>>>>

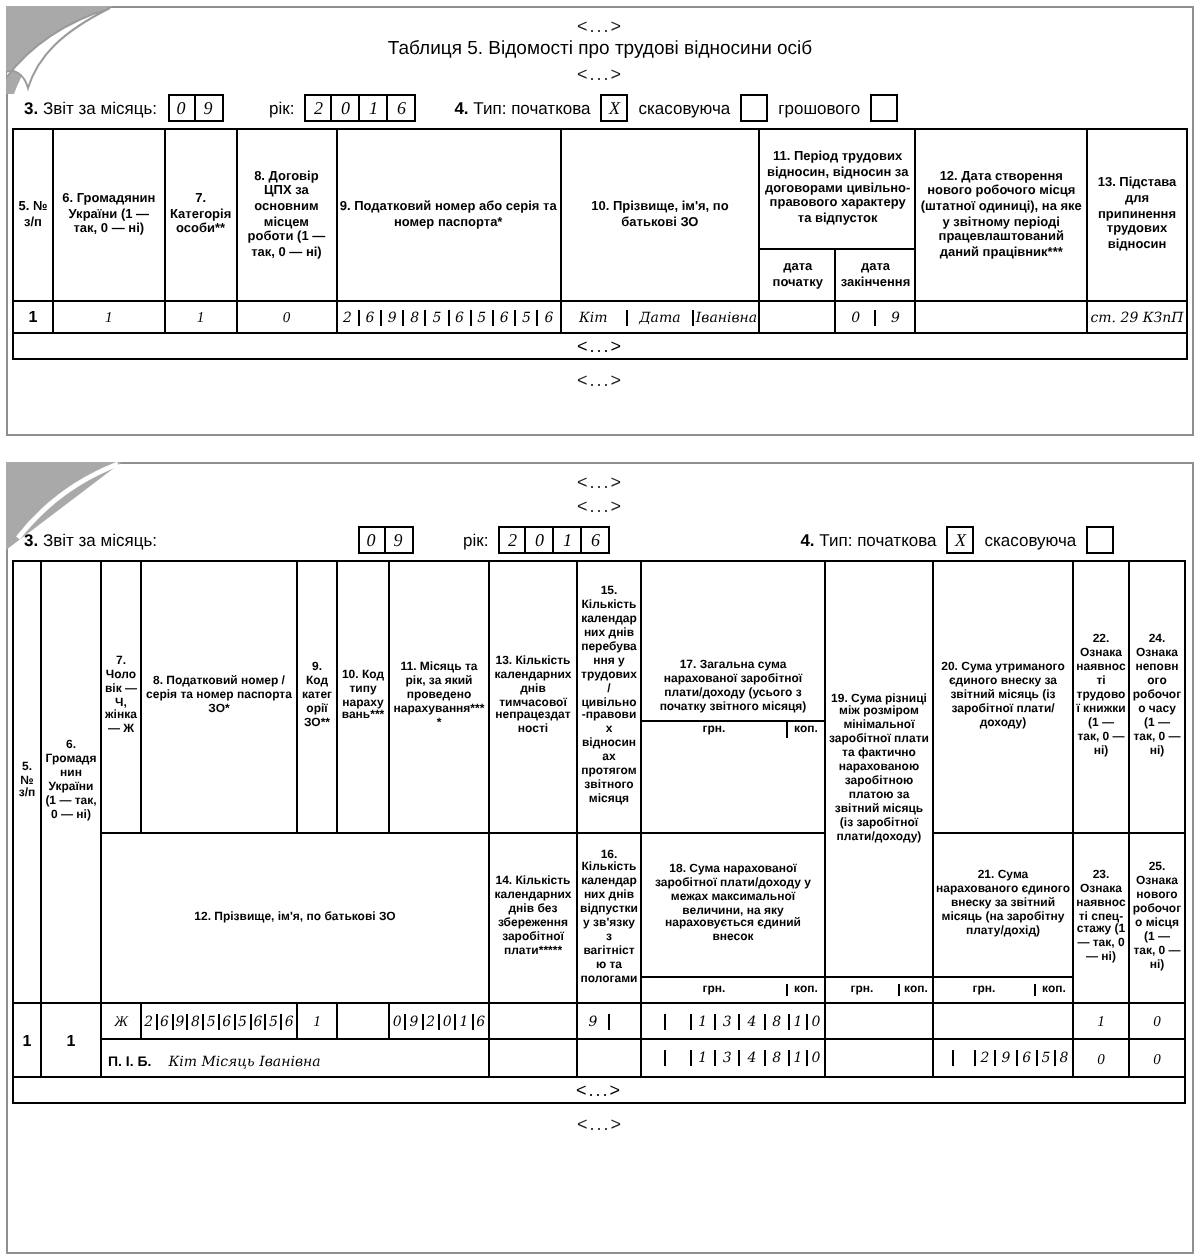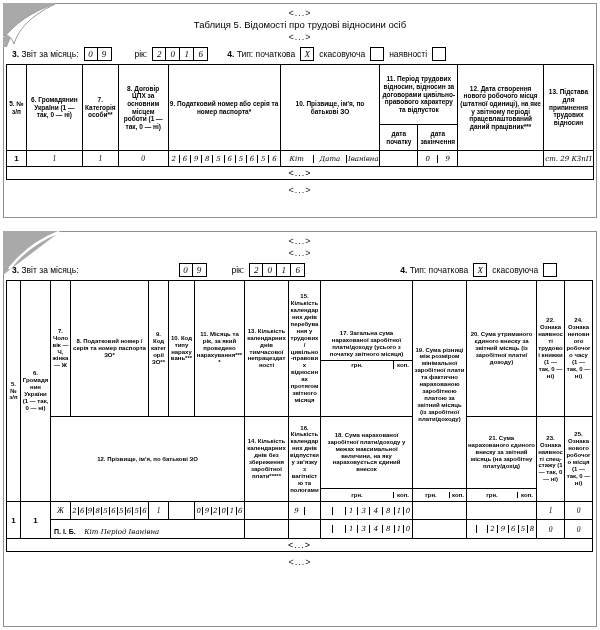--- a/index.html
+++ b/index.html
@@ -77,21 +77,21 @@
     <span class="sp" style="width:14px"></span>
     <span class="fnum">4.</span>&nbsp;
     <span>Тип: початкова</span>
     <span class="fb">
         <span class="fbox">X</span>
       </span>
     <span>скасовуюча</span>
     <span class="fb">
         <span class="fbox"></span>
       </span>
-    <span>наявності</span>
+    <span>грошового</span>
     <span class="fb">
         <span class="fbox"></span>
       </span>
   </div>
 
   <table class="t5">
     <colgroup>
       <col style="width:20px">
         <col style="width:56px">
         <col style="width:36px">
@@ -374,21 +374,21 @@
                 <span class="db"></span>
               </div>
             </div>
       </td>
       <td class="val">1</td>
       <td class="val">0</td>
     </tr>
     <tr style="height:18px">
       <td colspan="5" class="pibcell">
         <span class="piblabel">П. І. Б.</span>
-        <span class="pibname">Кіт Період Іванівна</span>
+        <span class="pibname">Кіт Місяць Іванівна</span>
       </td>
       <td class="p0">
             <div class="cf">
               <span class="db"></span>
               <span class="db"></span>
             </div>
           </td>
       <td class="p0">
             <div class="cf">
               <span class="db"></span>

<<<<

WORK ITEM: Every entry, word for word: repeat it, but skip the images.

SOLUTION TO THIS PROBLEM:
--- a/index.html
+++ b/index.html
@@ -77,21 +77,21 @@
     <span class="sp" style="width:14px"></span>
     <span class="fnum">4.</span>&nbsp;
     <span>Тип: початкова</span>
     <span class="fb">
         <span class="fbox">X</span>
       </span>
     <span>скасовуюча</span>
     <span class="fb">
         <span class="fbox"></span>
       </span>
-    <span>наявності</span>
+    <span>грошового</span>
     <span class="fb">
         <span class="fbox"></span>
       </span>
   </div>
 
   <table class="t5">
     <colgroup>
       <col style="width:20px">
         <col style="width:56px">
         <col style="width:36px">
@@ -374,21 +374,21 @@
                 <span class="db"></span>
               </div>
             </div>
       </td>
       <td class="val">1</td>
       <td class="val">0</td>
     </tr>
     <tr style="height:18px">
       <td colspan="5" class="pibcell">
         <span class="piblabel">П. І. Б.</span>
-        <span class="pibname">Кіт Період Іванівна</span>
+        <span class="pibname">Кіт Місяць Іванівна</span>
       </td>
       <td class="p0">
             <div class="cf">
               <span class="db"></span>
               <span class="db"></span>
             </div>
           </td>
       <td class="p0">
             <div class="cf">
               <span class="db"></span>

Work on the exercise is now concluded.